The maintenance of genetic variation in a spatially heterogeneous environment has been one of the main research themes in theoretical population genetics. Despite considerable progress in understanding the consequences of spatially structured environments on genetic variation, many problems remain unsolved. One of them concerns the relationship between the number of demes, the degree of dominance, and the maximum number of alleles that can be maintained by selection in a subdivided population. In this work, we study the potential of maintaining genetic variation in a two-deme model with deme-independent degree of intermediate dominance, which includes absence of G x E interaction as a special case. We present a thorough numerical analysis of a two-deme three-allele model, which allows us to identify dominance and selection patterns that harbor the potential for stable triallelic equilibria. The information gained by this approach is then used to construct an example in which existence and asymptotic stability of a fully polymorphic equilibrium can be proved analytically. Noteworthy, in this example the parameter range in which three alleles can coexist is maximized for intermediate migration rates. Our results can be interpreted in a specialist-generalist context and (among others) show when two specialists can coexist with a generalist in two demes if the degree of dominance is deme independent and intermediate. The dominance relation between the generalist allele and the specialist alleles play a decisive role. We also discuss linear selection on a quantitative trait and show that G x E interaction is not necessary for the maintenance of more than two alleles in two demes.

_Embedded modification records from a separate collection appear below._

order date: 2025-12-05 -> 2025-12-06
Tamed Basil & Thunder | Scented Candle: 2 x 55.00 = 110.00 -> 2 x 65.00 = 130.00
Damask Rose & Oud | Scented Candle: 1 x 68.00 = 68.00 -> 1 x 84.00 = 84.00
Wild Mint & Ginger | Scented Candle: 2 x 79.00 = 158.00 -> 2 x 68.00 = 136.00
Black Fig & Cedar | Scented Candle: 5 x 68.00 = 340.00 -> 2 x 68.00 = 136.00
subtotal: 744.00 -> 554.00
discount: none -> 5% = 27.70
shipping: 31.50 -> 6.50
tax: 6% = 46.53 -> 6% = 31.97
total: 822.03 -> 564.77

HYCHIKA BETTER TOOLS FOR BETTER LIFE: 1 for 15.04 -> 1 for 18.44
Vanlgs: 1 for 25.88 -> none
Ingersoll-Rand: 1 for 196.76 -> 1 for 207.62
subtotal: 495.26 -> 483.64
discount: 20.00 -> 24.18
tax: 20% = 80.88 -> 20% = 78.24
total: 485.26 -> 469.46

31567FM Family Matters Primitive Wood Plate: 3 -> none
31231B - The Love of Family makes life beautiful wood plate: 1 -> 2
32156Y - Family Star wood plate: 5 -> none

When does gene flow facilitate evolutionary rescue?

Experimental and theoretical studies have highlighted the impact of gene flow on the probability of evolutionary rescue in structured habitats. Mathematical modeling and simulations of evolutionary rescue in spatially or otherwise structured populations showed that intermediate migration rates can often maximize the probability of rescue in gradually or abruptly deteriorating habitats. These theoretical results corroborate the positive effect of gene flow on evolutionary rescue that has been identified in experimental yeast populations. The observations that gene flow can facilitate adaptation are in seeming conflict with traditional population genetics results that show that gene flow usually hampers (local) adaptation. Identifying conditions for when gene flow facilitates survival chances of populations rather than reducing them remains a key unresolved theoretical question. We here present a simple analytically tractable model for evolutionary rescue in a two-deme model with gene flow. Our main result is a simple condition for when migration facilitates evolutionary rescue, as opposed as no migration. We further investigate the roles of asymmetries in gene flow and/or carrying capacities, and the effects of density regulation and local growth rates on evolutionary rescue.